■ **HOW TO COMPLETE THIS TASK**
Copy down every line of the data that follows exactly. Omit the pictures.

■ **EXTRACTED INFORMATION**

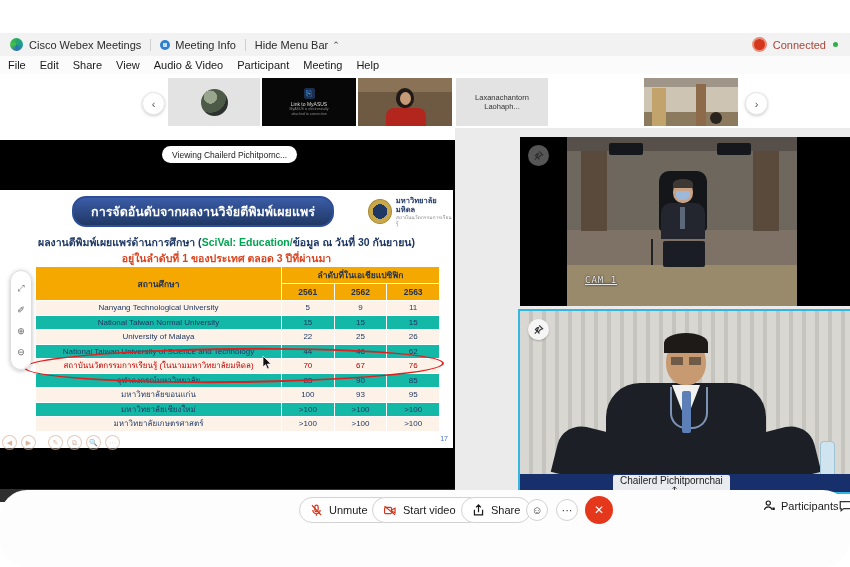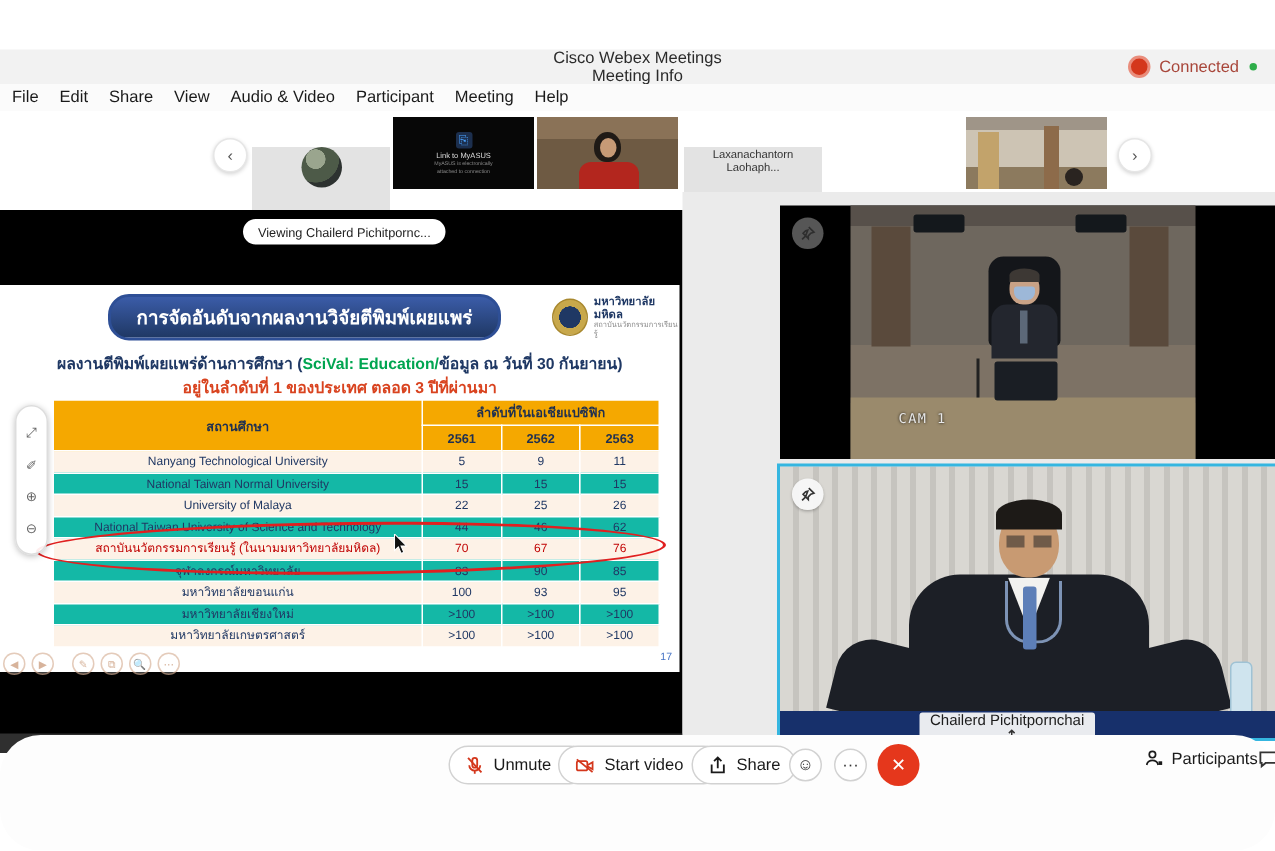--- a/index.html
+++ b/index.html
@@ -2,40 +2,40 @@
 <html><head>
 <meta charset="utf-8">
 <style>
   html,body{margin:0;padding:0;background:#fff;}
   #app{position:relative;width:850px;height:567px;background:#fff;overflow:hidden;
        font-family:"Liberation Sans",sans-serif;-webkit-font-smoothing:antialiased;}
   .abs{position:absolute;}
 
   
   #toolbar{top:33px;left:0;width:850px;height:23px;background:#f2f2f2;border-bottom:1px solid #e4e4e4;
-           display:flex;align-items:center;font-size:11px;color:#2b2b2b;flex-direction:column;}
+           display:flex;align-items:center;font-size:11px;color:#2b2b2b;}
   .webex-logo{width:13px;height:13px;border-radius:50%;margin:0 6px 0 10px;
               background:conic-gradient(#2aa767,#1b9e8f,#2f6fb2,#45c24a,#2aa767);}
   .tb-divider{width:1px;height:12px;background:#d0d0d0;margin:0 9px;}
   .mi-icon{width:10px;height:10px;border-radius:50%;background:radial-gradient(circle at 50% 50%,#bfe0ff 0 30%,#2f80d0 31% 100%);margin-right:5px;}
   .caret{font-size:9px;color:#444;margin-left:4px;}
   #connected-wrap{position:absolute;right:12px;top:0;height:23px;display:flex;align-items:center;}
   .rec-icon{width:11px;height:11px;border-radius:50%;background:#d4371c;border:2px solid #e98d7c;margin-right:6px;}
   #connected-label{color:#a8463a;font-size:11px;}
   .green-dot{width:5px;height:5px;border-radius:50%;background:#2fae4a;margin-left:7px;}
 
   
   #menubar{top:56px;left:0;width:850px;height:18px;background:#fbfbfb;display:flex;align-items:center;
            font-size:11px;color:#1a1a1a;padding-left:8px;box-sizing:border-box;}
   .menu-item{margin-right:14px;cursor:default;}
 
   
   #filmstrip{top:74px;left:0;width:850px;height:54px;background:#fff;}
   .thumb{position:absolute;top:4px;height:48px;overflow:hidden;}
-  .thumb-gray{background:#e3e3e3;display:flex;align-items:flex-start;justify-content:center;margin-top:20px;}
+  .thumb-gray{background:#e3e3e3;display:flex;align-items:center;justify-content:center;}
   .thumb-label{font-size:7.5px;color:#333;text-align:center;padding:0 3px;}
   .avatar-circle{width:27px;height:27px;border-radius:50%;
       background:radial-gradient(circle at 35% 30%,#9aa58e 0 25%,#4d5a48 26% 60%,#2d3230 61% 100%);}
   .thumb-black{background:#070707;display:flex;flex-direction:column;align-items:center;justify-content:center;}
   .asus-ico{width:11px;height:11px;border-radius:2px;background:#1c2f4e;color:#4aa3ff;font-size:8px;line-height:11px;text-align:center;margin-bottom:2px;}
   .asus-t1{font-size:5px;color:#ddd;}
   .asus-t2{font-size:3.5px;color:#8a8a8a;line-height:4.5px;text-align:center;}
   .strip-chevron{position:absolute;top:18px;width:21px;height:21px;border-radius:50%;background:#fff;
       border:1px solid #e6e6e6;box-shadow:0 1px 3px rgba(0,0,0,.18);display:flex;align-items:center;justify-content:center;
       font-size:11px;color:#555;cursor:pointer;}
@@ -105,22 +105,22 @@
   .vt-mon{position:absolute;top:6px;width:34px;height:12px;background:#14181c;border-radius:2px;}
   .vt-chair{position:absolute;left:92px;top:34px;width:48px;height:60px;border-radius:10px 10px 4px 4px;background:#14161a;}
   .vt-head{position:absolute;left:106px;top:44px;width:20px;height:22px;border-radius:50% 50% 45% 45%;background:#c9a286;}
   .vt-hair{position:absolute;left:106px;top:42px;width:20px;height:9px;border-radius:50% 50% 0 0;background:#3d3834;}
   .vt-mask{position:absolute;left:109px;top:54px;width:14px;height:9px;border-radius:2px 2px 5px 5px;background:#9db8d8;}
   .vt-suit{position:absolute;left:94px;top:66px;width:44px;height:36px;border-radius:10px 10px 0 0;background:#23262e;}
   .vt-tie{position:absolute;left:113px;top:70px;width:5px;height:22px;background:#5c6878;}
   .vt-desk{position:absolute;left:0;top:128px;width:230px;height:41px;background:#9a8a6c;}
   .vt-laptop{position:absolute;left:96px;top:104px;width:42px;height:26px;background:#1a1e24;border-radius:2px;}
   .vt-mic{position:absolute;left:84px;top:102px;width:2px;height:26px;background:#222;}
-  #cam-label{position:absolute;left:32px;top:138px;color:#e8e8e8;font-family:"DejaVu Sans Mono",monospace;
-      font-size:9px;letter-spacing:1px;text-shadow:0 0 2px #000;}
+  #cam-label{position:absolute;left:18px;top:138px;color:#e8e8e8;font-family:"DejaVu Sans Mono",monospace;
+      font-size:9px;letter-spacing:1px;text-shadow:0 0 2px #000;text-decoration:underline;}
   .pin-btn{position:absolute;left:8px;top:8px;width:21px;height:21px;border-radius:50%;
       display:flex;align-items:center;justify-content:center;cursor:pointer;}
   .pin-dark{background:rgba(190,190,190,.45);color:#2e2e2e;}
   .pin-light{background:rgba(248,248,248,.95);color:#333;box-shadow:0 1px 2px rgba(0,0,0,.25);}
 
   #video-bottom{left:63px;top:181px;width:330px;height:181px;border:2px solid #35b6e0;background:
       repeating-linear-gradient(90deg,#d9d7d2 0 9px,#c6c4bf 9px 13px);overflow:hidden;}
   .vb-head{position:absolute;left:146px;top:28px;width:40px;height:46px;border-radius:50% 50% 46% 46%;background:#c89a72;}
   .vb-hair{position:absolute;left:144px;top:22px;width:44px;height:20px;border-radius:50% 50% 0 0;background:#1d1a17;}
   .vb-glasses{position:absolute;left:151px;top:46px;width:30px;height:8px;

■ **SOLUTION TO THE EXERCISE**
--- a/index.html
+++ b/index.html
@@ -2,40 +2,40 @@
 <html><head>
 <meta charset="utf-8">
 <style>
   html,body{margin:0;padding:0;background:#fff;}
   #app{position:relative;width:850px;height:567px;background:#fff;overflow:hidden;
        font-family:"Liberation Sans",sans-serif;-webkit-font-smoothing:antialiased;}
   .abs{position:absolute;}
 
   
   #toolbar{top:33px;left:0;width:850px;height:23px;background:#f2f2f2;border-bottom:1px solid #e4e4e4;
-           display:flex;align-items:center;font-size:11px;color:#2b2b2b;flex-direction:column;}
+           display:flex;align-items:center;font-size:11px;color:#2b2b2b;}
   .webex-logo{width:13px;height:13px;border-radius:50%;margin:0 6px 0 10px;
               background:conic-gradient(#2aa767,#1b9e8f,#2f6fb2,#45c24a,#2aa767);}
   .tb-divider{width:1px;height:12px;background:#d0d0d0;margin:0 9px;}
   .mi-icon{width:10px;height:10px;border-radius:50%;background:radial-gradient(circle at 50% 50%,#bfe0ff 0 30%,#2f80d0 31% 100%);margin-right:5px;}
   .caret{font-size:9px;color:#444;margin-left:4px;}
   #connected-wrap{position:absolute;right:12px;top:0;height:23px;display:flex;align-items:center;}
   .rec-icon{width:11px;height:11px;border-radius:50%;background:#d4371c;border:2px solid #e98d7c;margin-right:6px;}
   #connected-label{color:#a8463a;font-size:11px;}
   .green-dot{width:5px;height:5px;border-radius:50%;background:#2fae4a;margin-left:7px;}
 
   
   #menubar{top:56px;left:0;width:850px;height:18px;background:#fbfbfb;display:flex;align-items:center;
            font-size:11px;color:#1a1a1a;padding-left:8px;box-sizing:border-box;}
   .menu-item{margin-right:14px;cursor:default;}
 
   
   #filmstrip{top:74px;left:0;width:850px;height:54px;background:#fff;}
   .thumb{position:absolute;top:4px;height:48px;overflow:hidden;}
-  .thumb-gray{background:#e3e3e3;display:flex;align-items:flex-start;justify-content:center;margin-top:20px;}
+  .thumb-gray{background:#e3e3e3;display:flex;align-items:center;justify-content:center;}
   .thumb-label{font-size:7.5px;color:#333;text-align:center;padding:0 3px;}
   .avatar-circle{width:27px;height:27px;border-radius:50%;
       background:radial-gradient(circle at 35% 30%,#9aa58e 0 25%,#4d5a48 26% 60%,#2d3230 61% 100%);}
   .thumb-black{background:#070707;display:flex;flex-direction:column;align-items:center;justify-content:center;}
   .asus-ico{width:11px;height:11px;border-radius:2px;background:#1c2f4e;color:#4aa3ff;font-size:8px;line-height:11px;text-align:center;margin-bottom:2px;}
   .asus-t1{font-size:5px;color:#ddd;}
   .asus-t2{font-size:3.5px;color:#8a8a8a;line-height:4.5px;text-align:center;}
   .strip-chevron{position:absolute;top:18px;width:21px;height:21px;border-radius:50%;background:#fff;
       border:1px solid #e6e6e6;box-shadow:0 1px 3px rgba(0,0,0,.18);display:flex;align-items:center;justify-content:center;
       font-size:11px;color:#555;cursor:pointer;}
@@ -105,22 +105,22 @@
   .vt-mon{position:absolute;top:6px;width:34px;height:12px;background:#14181c;border-radius:2px;}
   .vt-chair{position:absolute;left:92px;top:34px;width:48px;height:60px;border-radius:10px 10px 4px 4px;background:#14161a;}
   .vt-head{position:absolute;left:106px;top:44px;width:20px;height:22px;border-radius:50% 50% 45% 45%;background:#c9a286;}
   .vt-hair{position:absolute;left:106px;top:42px;width:20px;height:9px;border-radius:50% 50% 0 0;background:#3d3834;}
   .vt-mask{position:absolute;left:109px;top:54px;width:14px;height:9px;border-radius:2px 2px 5px 5px;background:#9db8d8;}
   .vt-suit{position:absolute;left:94px;top:66px;width:44px;height:36px;border-radius:10px 10px 0 0;background:#23262e;}
   .vt-tie{position:absolute;left:113px;top:70px;width:5px;height:22px;background:#5c6878;}
   .vt-desk{position:absolute;left:0;top:128px;width:230px;height:41px;background:#9a8a6c;}
   .vt-laptop{position:absolute;left:96px;top:104px;width:42px;height:26px;background:#1a1e24;border-radius:2px;}
   .vt-mic{position:absolute;left:84px;top:102px;width:2px;height:26px;background:#222;}
-  #cam-label{position:absolute;left:32px;top:138px;color:#e8e8e8;font-family:"DejaVu Sans Mono",monospace;
-      font-size:9px;letter-spacing:1px;text-shadow:0 0 2px #000;}
+  #cam-label{position:absolute;left:18px;top:138px;color:#e8e8e8;font-family:"DejaVu Sans Mono",monospace;
+      font-size:9px;letter-spacing:1px;text-shadow:0 0 2px #000;text-decoration:underline;}
   .pin-btn{position:absolute;left:8px;top:8px;width:21px;height:21px;border-radius:50%;
       display:flex;align-items:center;justify-content:center;cursor:pointer;}
   .pin-dark{background:rgba(190,190,190,.45);color:#2e2e2e;}
   .pin-light{background:rgba(248,248,248,.95);color:#333;box-shadow:0 1px 2px rgba(0,0,0,.25);}
 
   #video-bottom{left:63px;top:181px;width:330px;height:181px;border:2px solid #35b6e0;background:
       repeating-linear-gradient(90deg,#d9d7d2 0 9px,#c6c4bf 9px 13px);overflow:hidden;}
   .vb-head{position:absolute;left:146px;top:28px;width:40px;height:46px;border-radius:50% 50% 46% 46%;background:#c89a72;}
   .vb-hair{position:absolute;left:144px;top:22px;width:44px;height:20px;border-radius:50% 50% 0 0;background:#1d1a17;}
   .vb-glasses{position:absolute;left:151px;top:46px;width:30px;height:8px;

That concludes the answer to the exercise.